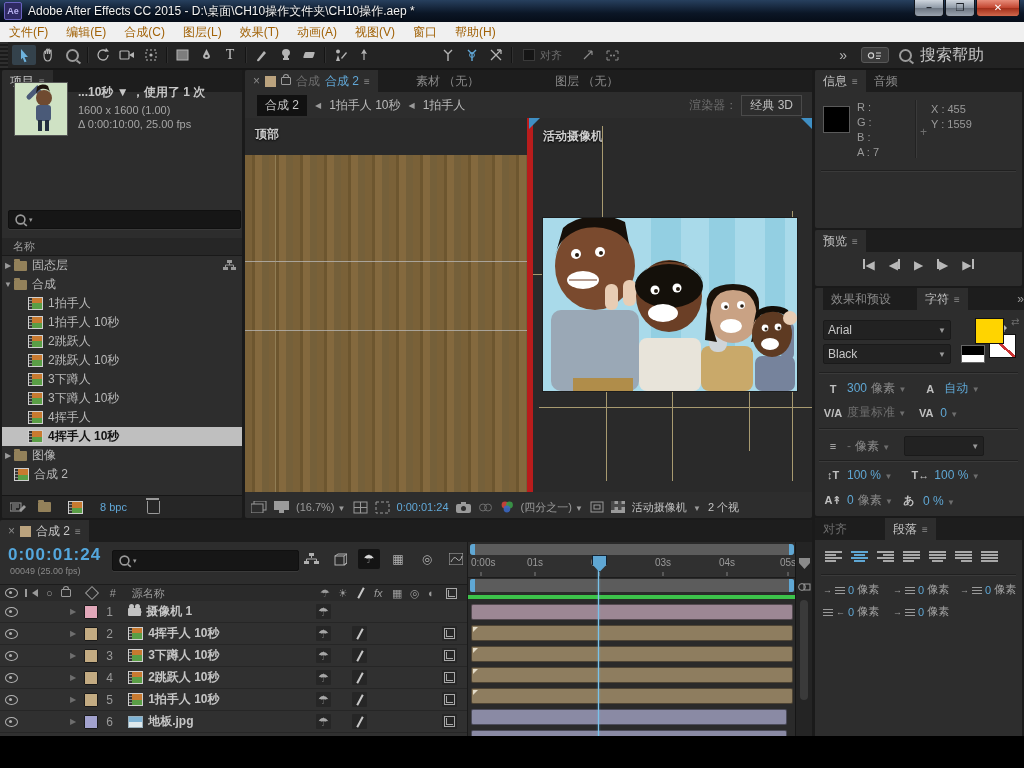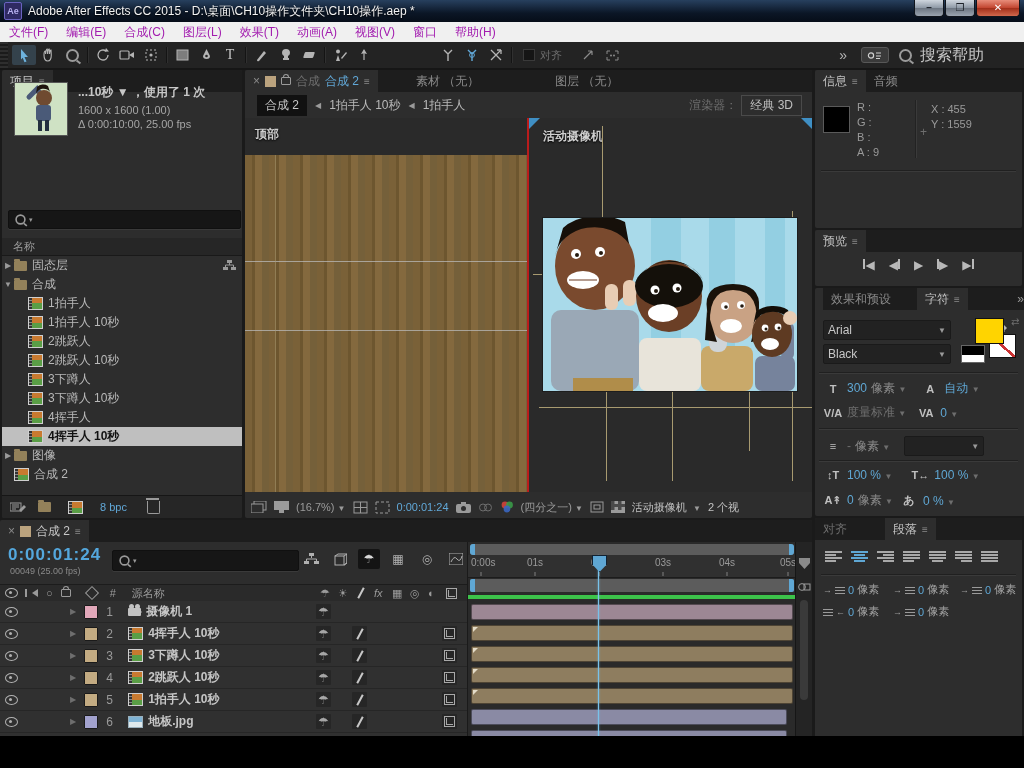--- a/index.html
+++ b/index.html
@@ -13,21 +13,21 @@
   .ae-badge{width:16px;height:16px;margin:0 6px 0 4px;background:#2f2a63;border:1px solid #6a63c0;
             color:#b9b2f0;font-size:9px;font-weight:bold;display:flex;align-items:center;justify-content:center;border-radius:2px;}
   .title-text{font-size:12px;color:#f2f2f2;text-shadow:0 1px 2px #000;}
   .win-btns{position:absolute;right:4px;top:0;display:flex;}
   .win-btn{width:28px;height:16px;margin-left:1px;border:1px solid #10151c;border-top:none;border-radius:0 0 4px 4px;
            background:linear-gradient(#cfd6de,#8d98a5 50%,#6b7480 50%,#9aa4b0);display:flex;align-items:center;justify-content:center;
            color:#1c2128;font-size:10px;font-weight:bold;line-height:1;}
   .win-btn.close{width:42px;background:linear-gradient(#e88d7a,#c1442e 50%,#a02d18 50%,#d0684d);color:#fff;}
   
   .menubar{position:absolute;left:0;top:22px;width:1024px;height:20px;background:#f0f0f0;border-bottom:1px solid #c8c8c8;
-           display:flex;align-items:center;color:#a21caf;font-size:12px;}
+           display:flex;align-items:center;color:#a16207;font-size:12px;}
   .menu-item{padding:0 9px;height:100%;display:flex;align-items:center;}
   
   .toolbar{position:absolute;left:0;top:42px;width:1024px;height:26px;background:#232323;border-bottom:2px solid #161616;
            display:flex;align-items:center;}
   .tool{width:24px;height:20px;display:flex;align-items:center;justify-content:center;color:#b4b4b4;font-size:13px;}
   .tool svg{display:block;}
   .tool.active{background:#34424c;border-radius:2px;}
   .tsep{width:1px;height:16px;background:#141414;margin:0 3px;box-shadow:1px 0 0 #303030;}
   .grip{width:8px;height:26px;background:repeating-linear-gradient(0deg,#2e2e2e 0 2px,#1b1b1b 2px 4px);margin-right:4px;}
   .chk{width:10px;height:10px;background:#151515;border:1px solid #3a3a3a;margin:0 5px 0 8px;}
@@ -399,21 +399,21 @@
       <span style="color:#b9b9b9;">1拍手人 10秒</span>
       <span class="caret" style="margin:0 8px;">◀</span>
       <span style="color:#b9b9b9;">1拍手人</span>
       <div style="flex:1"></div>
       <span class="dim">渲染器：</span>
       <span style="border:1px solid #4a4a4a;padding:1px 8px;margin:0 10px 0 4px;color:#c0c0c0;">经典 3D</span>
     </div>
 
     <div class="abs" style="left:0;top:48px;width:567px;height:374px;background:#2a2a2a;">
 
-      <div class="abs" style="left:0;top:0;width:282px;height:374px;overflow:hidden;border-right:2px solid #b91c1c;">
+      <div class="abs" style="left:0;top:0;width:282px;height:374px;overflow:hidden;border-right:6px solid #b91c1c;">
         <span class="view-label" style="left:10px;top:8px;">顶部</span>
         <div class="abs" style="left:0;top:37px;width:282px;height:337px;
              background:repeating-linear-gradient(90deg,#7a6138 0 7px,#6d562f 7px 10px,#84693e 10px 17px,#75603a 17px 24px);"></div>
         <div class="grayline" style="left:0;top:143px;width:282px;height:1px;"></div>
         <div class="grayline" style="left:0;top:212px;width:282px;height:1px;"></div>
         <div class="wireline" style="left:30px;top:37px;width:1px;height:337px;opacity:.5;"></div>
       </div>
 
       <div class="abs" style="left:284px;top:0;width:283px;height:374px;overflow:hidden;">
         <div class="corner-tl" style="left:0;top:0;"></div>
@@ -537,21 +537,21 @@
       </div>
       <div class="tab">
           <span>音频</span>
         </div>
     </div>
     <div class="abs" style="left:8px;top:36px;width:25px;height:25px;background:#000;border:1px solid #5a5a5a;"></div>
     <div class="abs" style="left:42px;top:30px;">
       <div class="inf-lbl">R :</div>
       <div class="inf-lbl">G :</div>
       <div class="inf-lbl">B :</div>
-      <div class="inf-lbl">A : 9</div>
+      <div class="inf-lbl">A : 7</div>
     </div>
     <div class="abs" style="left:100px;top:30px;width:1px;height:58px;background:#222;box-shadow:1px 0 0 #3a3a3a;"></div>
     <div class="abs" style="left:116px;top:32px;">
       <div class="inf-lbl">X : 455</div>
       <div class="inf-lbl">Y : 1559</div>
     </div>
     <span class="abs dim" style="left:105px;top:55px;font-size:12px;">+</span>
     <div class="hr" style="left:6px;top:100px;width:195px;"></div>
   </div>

------------------------------------------------

*Your instructions*:
Copy every line from the records that holds the string "hidden".

*Output*:
-      <div class="abs" style="left:0;top:0;width:282px;height:374px;overflow:hidden;border-right:2px solid #b91c1c;">
+      <div class="abs" style="left:0;top:0;width:282px;height:374px;overflow:hidden;border-right:6px solid #b91c1c;">
       <div class="abs" style="left:284px;top:0;width:283px;height:374px;overflow:hidden;">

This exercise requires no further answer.